Но кто мог тогда так выразиться письменно: «Мы разматываем клубок национальных вопросов. Сматывать его будет хлопотно». А при своеобразной манере Слуцкого — вроде бы отстраненности, ироничности — да при склонности к парадоксальным наблюдениям может показаться иной раз, будто он отстраненно глядит на зло. Но это не так. Он называет вещи своими именами: «Мои доклады о насилии солдат воспринимались начальством как очернительство Красной Армии». Кто знает те условия, грозные для таких докладов, отдаст должное Слуцкому. Ну а рукопись вообще была опасна в те и во все последующие годы из-за его редкой проницательности, ума, наблюдений, ярких формулировок. Он писал безоглядно, с выбросом на страницы того, что обычно не договаривается. А судя по тому, что рукопись профессионально переплетена, она побывала в чужих руках при разгулявшемся на первых порах Победы духе свободы. Выходит, и он был заражен им.
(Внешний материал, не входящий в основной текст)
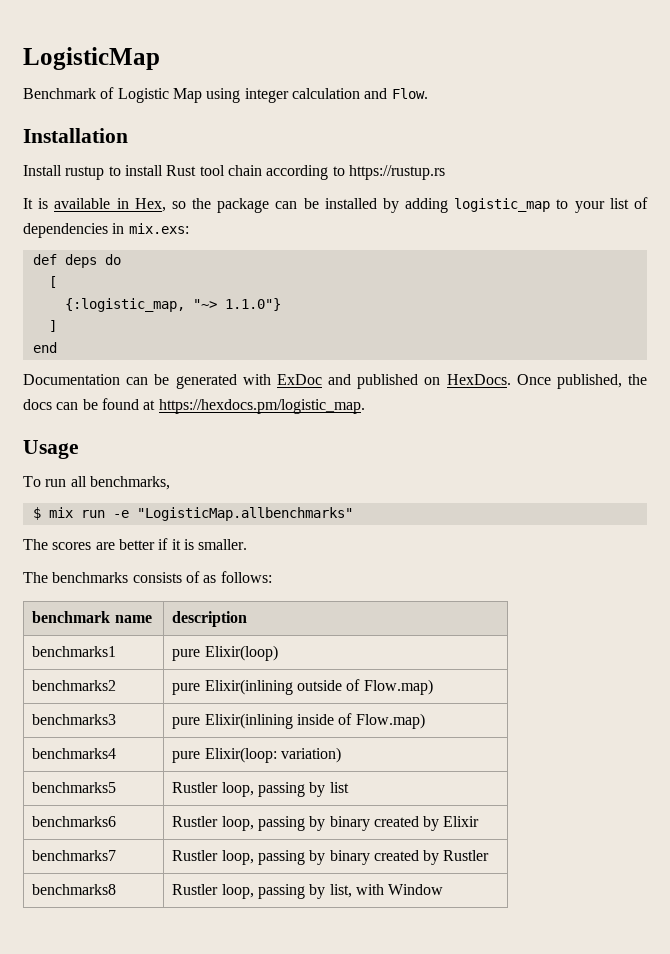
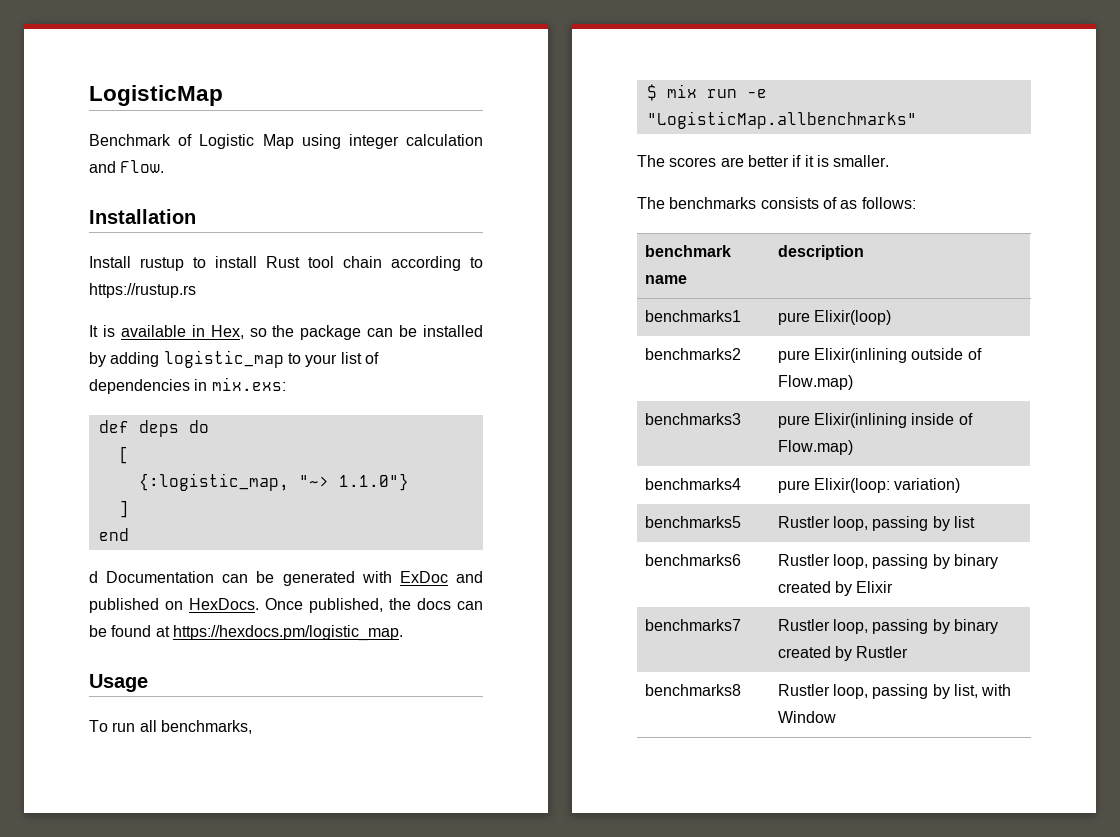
(57, 347) none -> [89,571,98,583] d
В Москву он привез тогда несколько экземпляров этой машинописной книги. Один осел у меня, сохранился.
Издать эту книгу Бориса Слуцкого, названную «Записки о войне», удалось его ближайшему другу — Петру Горелику — в 2000 году. Это ведь через сколько лет! Но ценность ее с годами росла.
А та первая большая книга в формате сброшюрованных машинописных листов, пожелтевших, в черном с зелеными прожилками переплете, ветшая, она роднит меня с теми днями, когда Боря жил здесь и по утрам выходил из маленькой комнаты с новой книгой или журналом «Знамя», читанными ночью, — уже мечен был крадущейся бессонницей — и давал по-хозяйски твердые оценки прочитанному.
Наведываясь в Литинститут, он познакомился с Эмкой Манделем (Коржавиным) и привел его познакомиться со мной. С первого дня мы с Эмкой подружились и остались друзьями на все времена.
Оставшиеся дни Бориного отпуска в моем невнятном душевном состоянии демобилизованной — а ему самому еще предстояло подобное пережить — миновали без особых примет.
Отпуск кончился. Боря уехал, рассчитывая уволиться из армии и вернуться. Прощаясь, я в последний раз видела его в военной форме, в отблеске славы победителей.
С места службы он писал Изе Крамову:
«За записки я еще не брался. Пусть остывают. Немножко поскребся в двери литературы «выдуманной». Оказывается, это очень трудно после стихов и мемуаров. Работаю гл. обр. в стихах. Только привыкаю к литературному труду — 4-летний перерыв очень сказывается — не только в потере техники, но и в рассредоточенности внимания, в душевной рассеянности и отвлеченности от моего важнейшего дела.
Впрочем, написал 3 больших стиха, которые я могу читать тебе или Сергею (Наровчатову. — Е.Р.), — «Провинциальный адвокат Кодерин», «Ивановы» и «Госпиталь» (последняя переработка того, что ты слышал)… Читаю много и интересно. При сем посылаю свою карточку. Передавай приветы. Целую тебя. Борис».
* * *
А что Генриетта? Это нелепое, несчастливое существо. Никто не услышал от Слуцкого о ней ни слова. В реальной жизни она просто и убедительно напишет для литинститутского сборника воспоминаний о Кульчицком, сопроводив воспоминания хорошей фотографией — он и она вдвоем. Сочиняет поэму, отрывки читает на семинарах и в литобъединении. Что-то длится. Но кончился эпос долгой войны, начался эпос женского одиночества. Женихи, кавалеры, мальчики не вернулись назад… Вот, война, что ты, подлая, сделала. Как жить с пустотой в душе, без любви на каждый день, без надежды на встречу, на любовь? Дешевое медное колечко «обручения» завелось на безымянном пальце у той, у другой — защитное женское самолюбие. Мол, не была обойдена. Мол, было кого ждать. А было или не было, вас не касается. И грезы, мифы, срывы… Самообман. И гуляют фантомы и прошлого, и те, что на злобу дня.
В одном из фронтовых писем Слуцкий сообщил мне имена тех, кто пишет ему. Кто только не писал ему! «Даже Генриетта Миловидова написала мне (гм!) длинное письмо, которое перевело меня в совершенно довоенное расположение духа». Ох уж это игриво-недоуменное «гм!». Оно могло сказаться в его ответном письме. С того, может, и запало Генриетте?